Strontium isotope systematics and metallogenesis of skarn deposits in Japan

Abstract

In order to understand skarn petrogenesis, we determined the strontium isotope compositions of 168 skarns and 43 host or surrounding rocks in Japan. Most skarns have low Rb/Sr ratios (<0.1) and formation ages younger than 120 Ma, indicating negligible contents of 87 Sr due to a decay of 87 Rb. Multiple analyses of skarns from three representative base metal deposits demonstrate that their 87 Sr/ 86 Sr ratios vary only slightly (<0.001) within single mines, irrespective of time and position, indicating that even a single skarn sample can give a representative 87 Sr/ 86 Sr ratio on a single mine scale.
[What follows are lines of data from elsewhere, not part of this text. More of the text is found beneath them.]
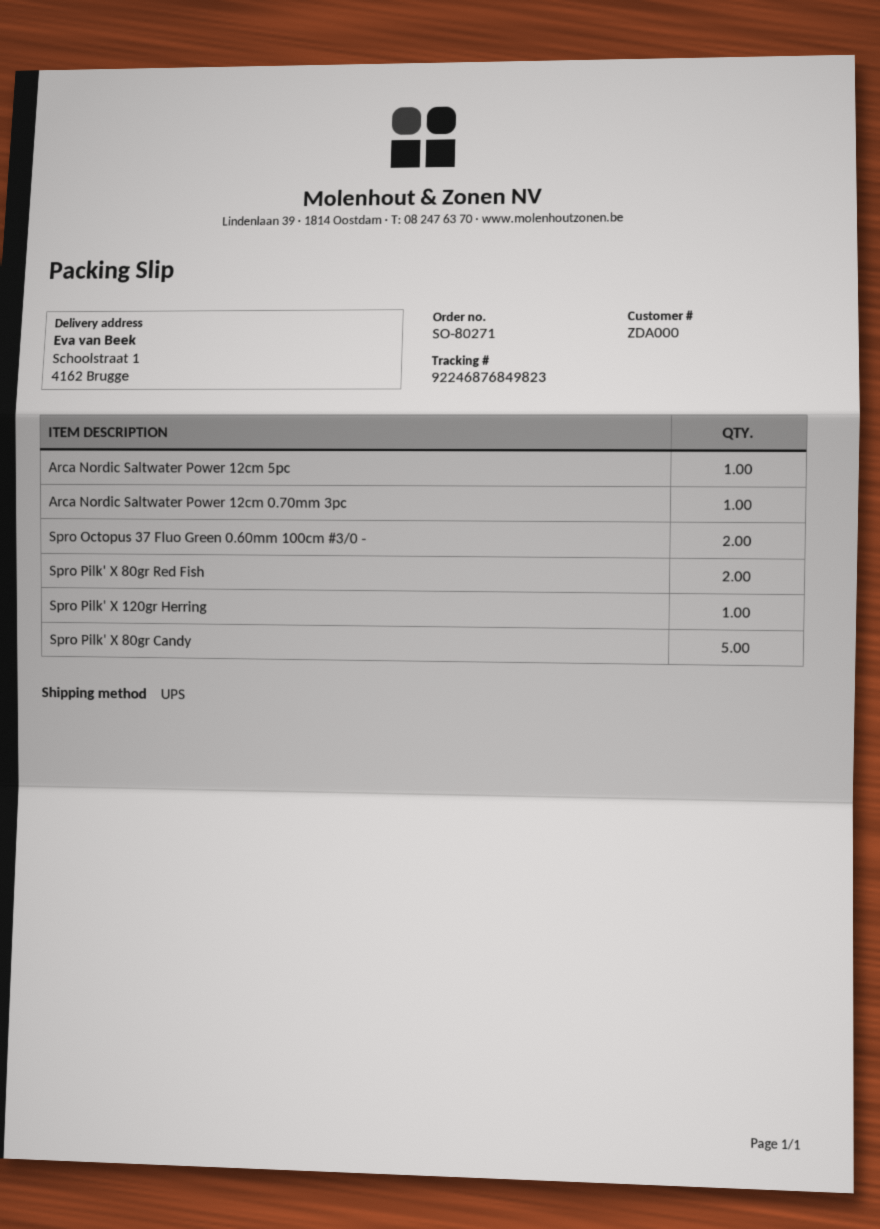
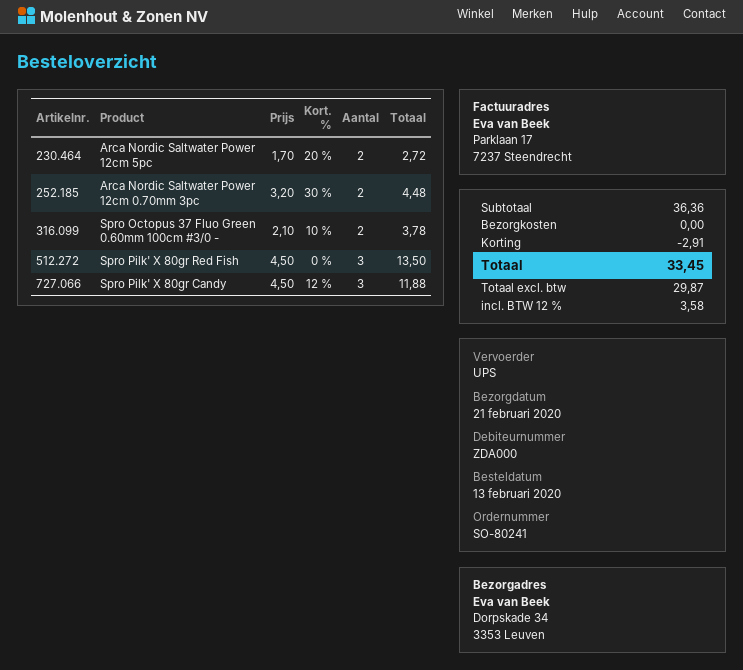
order number: SO-80271 -> SO-80241
ship to: Schoolstraat 1, 4162 Brugge -> Dorpskade 34, 3353 Leuven
Arca Nordic Saltwater Power 12cm 5pc: 1 -> 2
Arca Nordic Saltwater Power 12cm 0.70mm 3pc: 1 -> 2
Spro Pilk' X 80gr Red Fish: 2 -> 3
Spro Pilk' X 120gr Herring: 1 -> none
Spro Pilk' X 80gr Candy: 5 -> 3

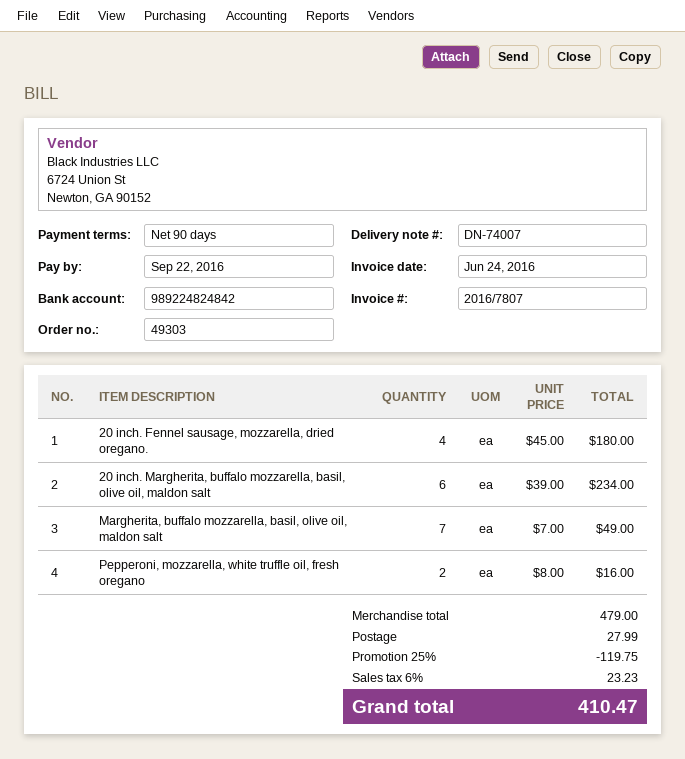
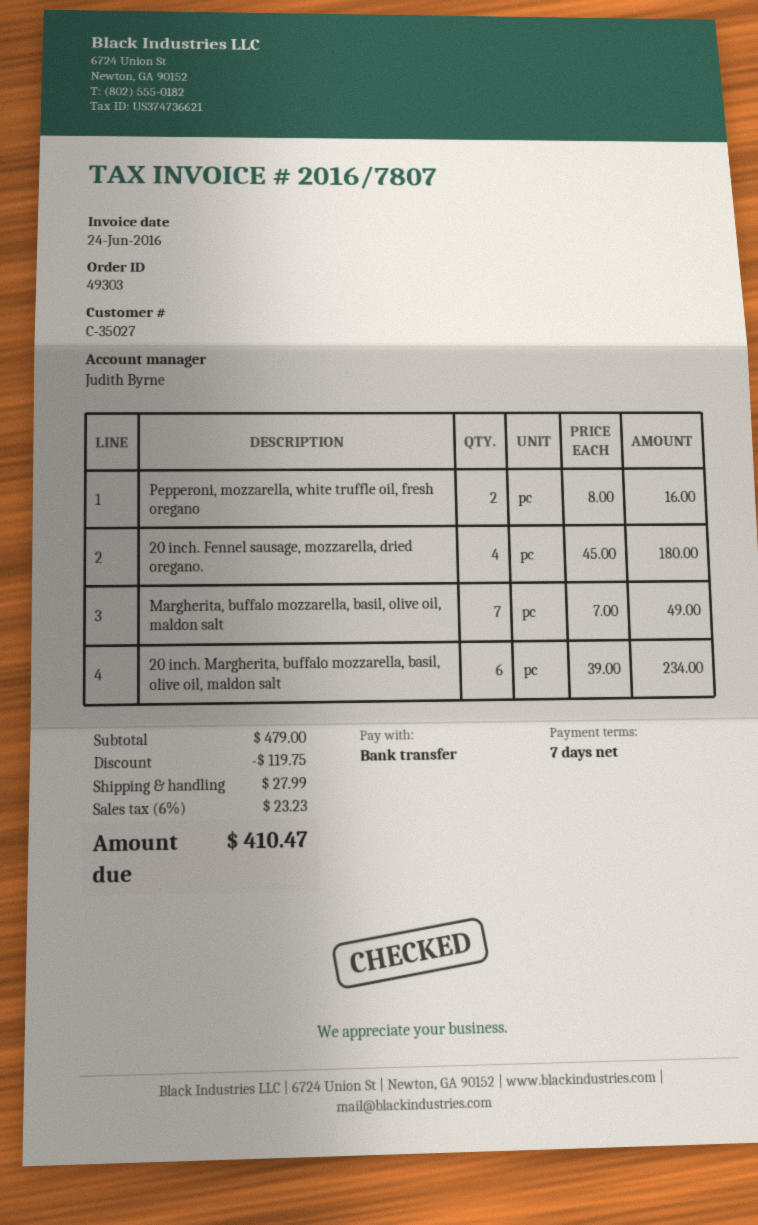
payment terms: 90 days -> 7 days

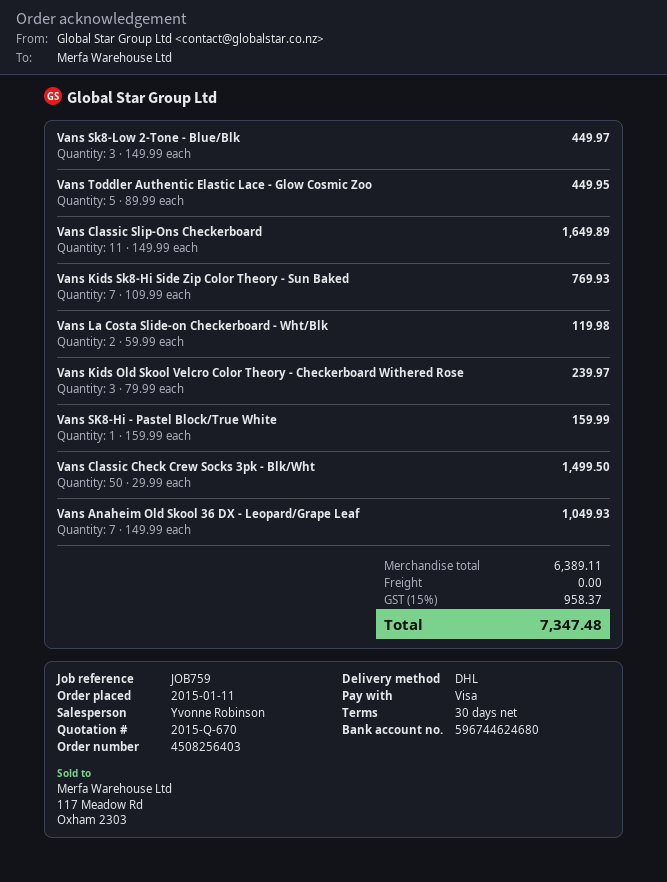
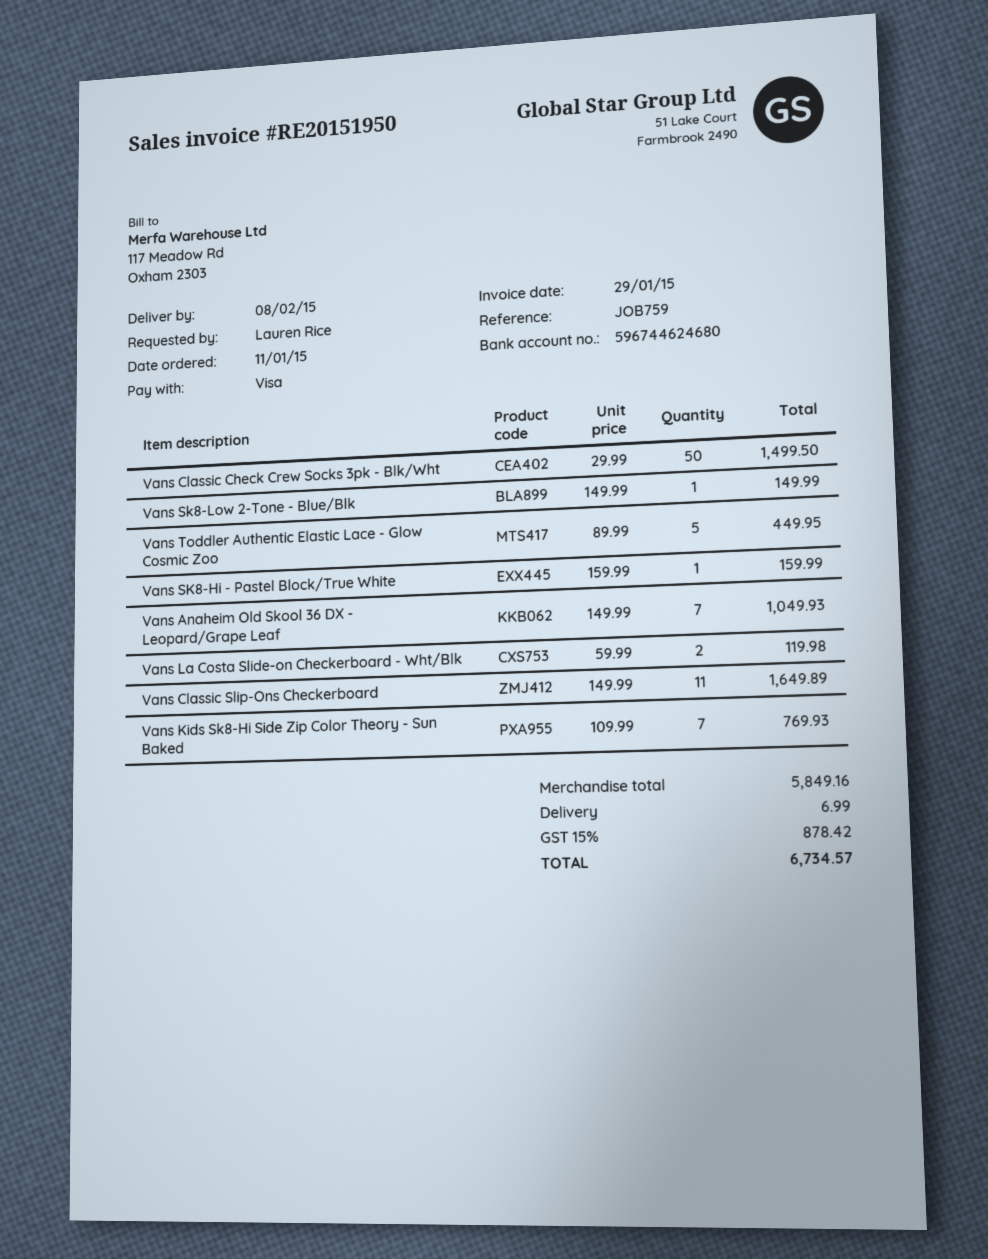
Vans Sk8-Low 2-Tone - Blue/Blk: 3 x 149.99 = 449.97 -> 1 x 149.99 = 149.99
Vans Kids Old Skool Velcro Color Theory - Checkerboard Withered Rose: 3 x 79.99 = 239.97 -> none
subtotal: 6389.11 -> 5849.16
shipping: 0.00 -> 6.99
tax: 15% = 958.37 -> 15% = 878.42
total: 7347.48 -> 6734.57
On the other hand, skarns from 78 ore deposits in Japan reveal regional variations in the 87 Sr/ 86 Sr ratio ranging from 0.705 to 0.726. The variations are best classified by the ore metal type; skarns of the copper-iron type are rich, whereas those of the lead-zinc type are deficient, in Sr derived from the intrusions responsible for skarn formation. In many cases, Sr was derived from the original carbonate and aluminous rocks replaced by the skarns. Given that host limestones have relatively uniform 87 Sr/ 86 Sr ratios (0.7081 + or - 0.0007), the variability in the strontium isotope composition of skarns may be attributed to the difference and/or the amount of the involved aluminous rocks which have a wider range in the 87 Sr/ 86 Sr ratio. This is consistent as a whole with the occurrence of skarn deposits; copper-iron deposits form in geologic settings dominated by and often in contact with cogenetic large plutonic batholiths, whereas most lead-zinc deposits occur where sedimentary or igneous rocks with higher amounts of 87 Sr are common and form nearer and often distant from smaller hypabyssal dike or stock intrusions. An Sr isotope signature derived from the associated magmatic fluid is perceptible only in some skarns of the copper-iron type. The original magmatic fluid may have been modified isotopically when it encountered aluminous rocks and limestones and leached Sr from them.